ABOUT THIS EXERCISE: Repeat the records below exactly. Omit the pictures.

MATERIALS PROVIDED:
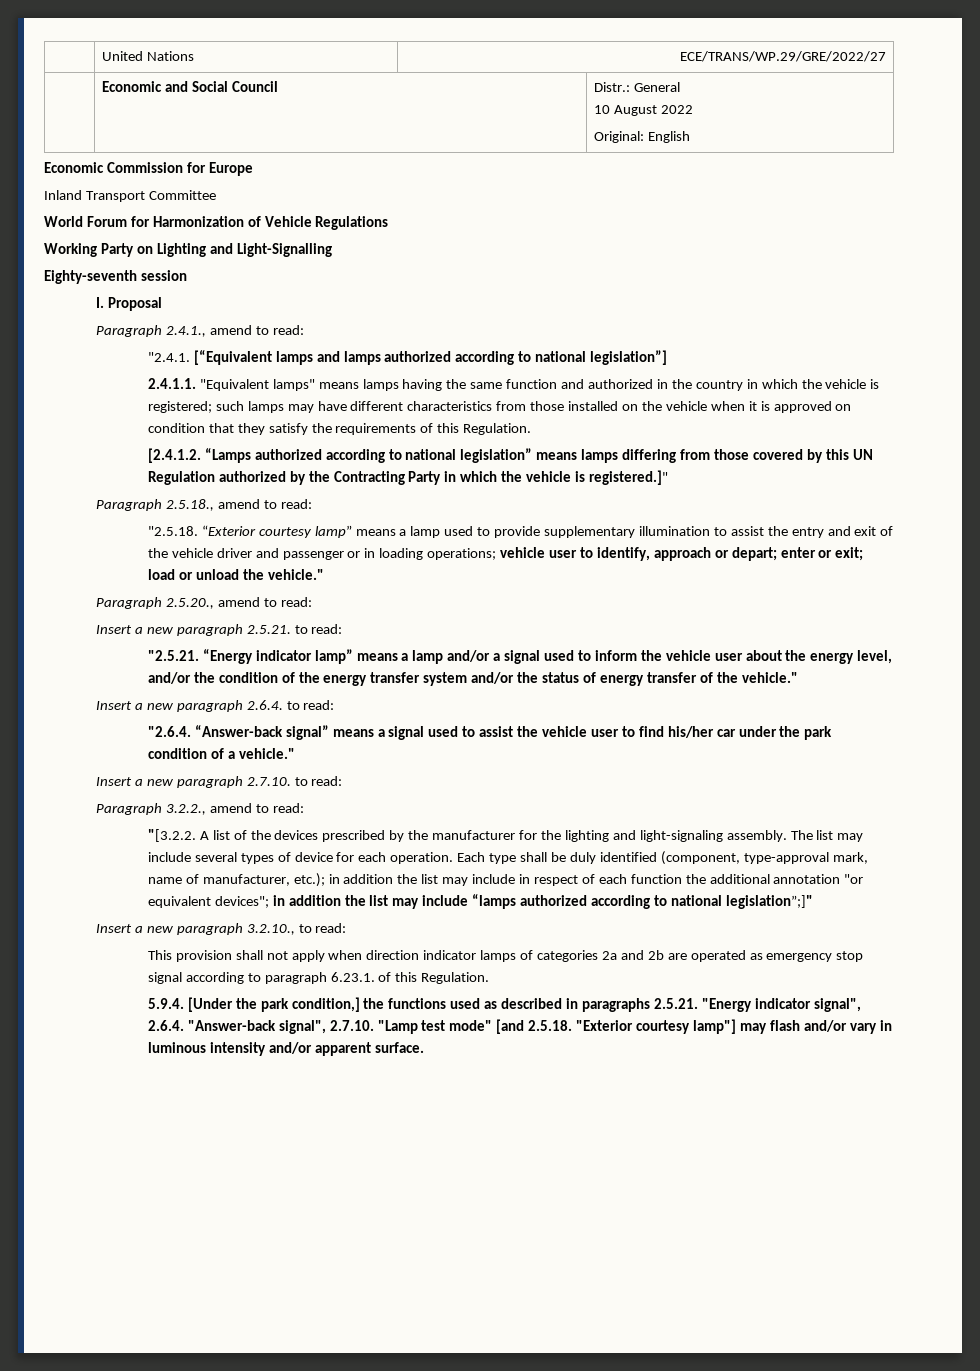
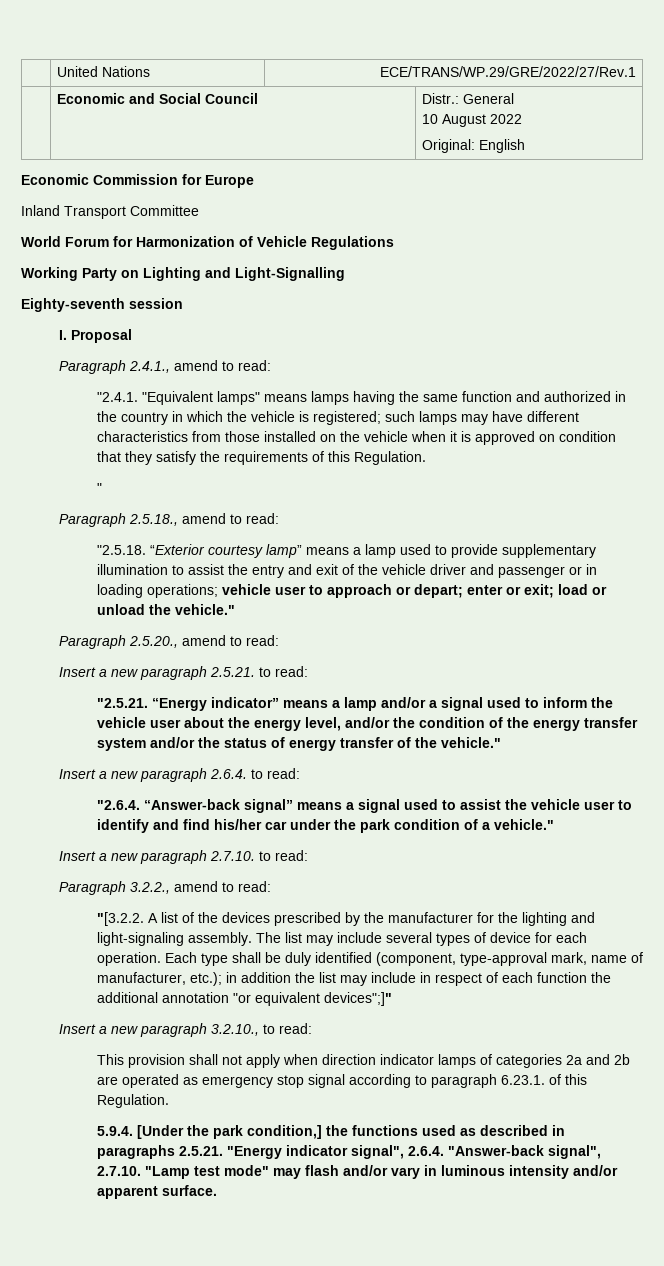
- | United Nations | ECE/TRANS/WP.29/GRE/2022/27
+ | United Nations | ECE/TRANS/WP.29/GRE/2022/27/Rev.1
- "2.4.1. [“Equivalent lamps and lamps authorized according to national legislation”]
- 2.4.1.1. "Equivalent lamps" means lamps having the same function and authorized in the country in which the vehicle is registered; such lamps may have different characteristics from those installed on the vehicle when it is approved on condition that they satisfy the requirements of this Regulation.
+ "2.4.1. "Equivalent lamps" means lamps having the same function and authorized in the country in which the vehicle is registered; such lamps may have different characteristics from those installed on the vehicle when it is approved on condition that they satisfy the requirements of this Regulation.
- [2.4.1.2. “Lamps authorized according to national legislation” means lamps differing from those covered by this UN Regulation authorized by the Contracting Party in which the vehicle is registered.]"
+ "
- "2.5.18. “Exterior courtesy lamp” means a lamp used to provide supplementary illumination to assist the entry and exit of the vehicle driver and passenger or in loading operations; vehicle user to identify, approach or depart; enter or exit; load or unload the vehicle."
+ "2.5.18. “Exterior courtesy lamp” means a lamp used to provide supplementary illumination to assist the entry and exit of the vehicle driver and passenger or in loading operations; vehicle user to approach or depart; enter or exit; load or unload the vehicle."
- "2.5.21. “Energy indicator lamp” means a lamp and/or a signal used to inform the vehicle user about the energy level, and/or the condition of the energy transfer system and/or the status of energy transfer of the vehicle."
+ "2.5.21. “Energy indicator” means a lamp and/or a signal used to inform the vehicle user about the energy level, and/or the condition of the energy transfer system and/or the status of energy transfer of the vehicle."
- "2.6.4. “Answer-back signal” means a signal used to assist the vehicle user to find his/her car under the park condition of a vehicle."
+ "2.6.4. “Answer-back signal” means a signal used to assist the vehicle user to identify and find his/her car under the park condition of a vehicle."
- Each type shall be duly identified (component, type-approval mark, name of manufacturer, etc.); in addition the list may include in respect of each function the additional annotation "or equivalent devices"; in addition the list may include “lamps authorized according to national legislation”;]"
+ Each type shall be duly identified (component, type-approval mark, name of manufacturer, etc.); in addition the list may include in respect of each function the additional annotation "or equivalent devices";]"
- 5.9.4. [Under the park condition,] the functions used as described in paragraphs 2.5.21. "Energy indicator signal", 2.6.4. "Answer-back signal", 2.7.10. "Lamp test mode" [and 2.5.18. "Exterior courtesy lamp"] may flash and/or vary in luminous intensity and/or apparent surface.
+ 5.9.4. [Under the park condition,] the functions used as described in paragraphs 2.5.21. "Energy indicator signal", 2.6.4. "Answer-back signal", 2.7.10. "Lamp test mode" may flash and/or vary in luminous intensity and/or apparent surface.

RESPONSE TO THE EXERCISE:
- | United Nations | ECE/TRANS/WP.29/GRE/2022/27
+ | United Nations | ECE/TRANS/WP.29/GRE/2022/27/Rev.1
- "2.4.1. [“Equivalent lamps and lamps authorized according to national legislation”]
- 2.4.1.1. "Equivalent lamps" means lamps having the same function and authorized in the country in which the vehicle is registered; such lamps may have different characteristics from those installed on the vehicle when it is approved on condition that they satisfy the requirements of this Regulation.
+ "2.4.1. "Equivalent lamps" means lamps having the same function and authorized in the country in which the vehicle is registered; such lamps may have different characteristics from those installed on the vehicle when it is approved on condition that they satisfy the requirements of this Regulation.
- [2.4.1.2. “Lamps authorized according to national legislation” means lamps differing from those covered by this UN Regulation authorized by the Contracting Party in which the vehicle is registered.]"
+ "
- "2.5.18. “Exterior courtesy lamp” means a lamp used to provide supplementary illumination to assist the entry and exit of the vehicle driver and passenger or in loading operations; vehicle user to identify, approach or depart; enter or exit; load or unload the vehicle."
+ "2.5.18. “Exterior courtesy lamp” means a lamp used to provide supplementary illumination to assist the entry and exit of the vehicle driver and passenger or in loading operations; vehicle user to approach or depart; enter or exit; load or unload the vehicle."
- "2.5.21. “Energy indicator lamp” means a lamp and/or a signal used to inform the vehicle user about the energy level, and/or the condition of the energy transfer system and/or the status of energy transfer of the vehicle."
+ "2.5.21. “Energy indicator” means a lamp and/or a signal used to inform the vehicle user about the energy level, and/or the condition of the energy transfer system and/or the status of energy transfer of the vehicle."
- "2.6.4. “Answer-back signal” means a signal used to assist the vehicle user to find his/her car under the park condition of a vehicle."
+ "2.6.4. “Answer-back signal” means a signal used to assist the vehicle user to identify and find his/her car under the park condition of a vehicle."
- Each type shall be duly identified (component, type-approval mark, name of manufacturer, etc.); in addition the list may include in respect of each function the additional annotation "or equivalent devices"; in addition the list may include “lamps authorized according to national legislation”;]"
+ Each type shall be duly identified (component, type-approval mark, name of manufacturer, etc.); in addition the list may include in respect of each function the additional annotation "or equivalent devices";]"
- 5.9.4. [Under the park condition,] the functions used as described in paragraphs 2.5.21. "Energy indicator signal", 2.6.4. "Answer-back signal", 2.7.10. "Lamp test mode" [and 2.5.18. "Exterior courtesy lamp"] may flash and/or vary in luminous intensity and/or apparent surface.
+ 5.9.4. [Under the park condition,] the functions used as described in paragraphs 2.5.21. "Energy indicator signal", 2.6.4. "Answer-back signal", 2.7.10. "Lamp test mode" may flash and/or vary in luminous intensity and/or apparent surface.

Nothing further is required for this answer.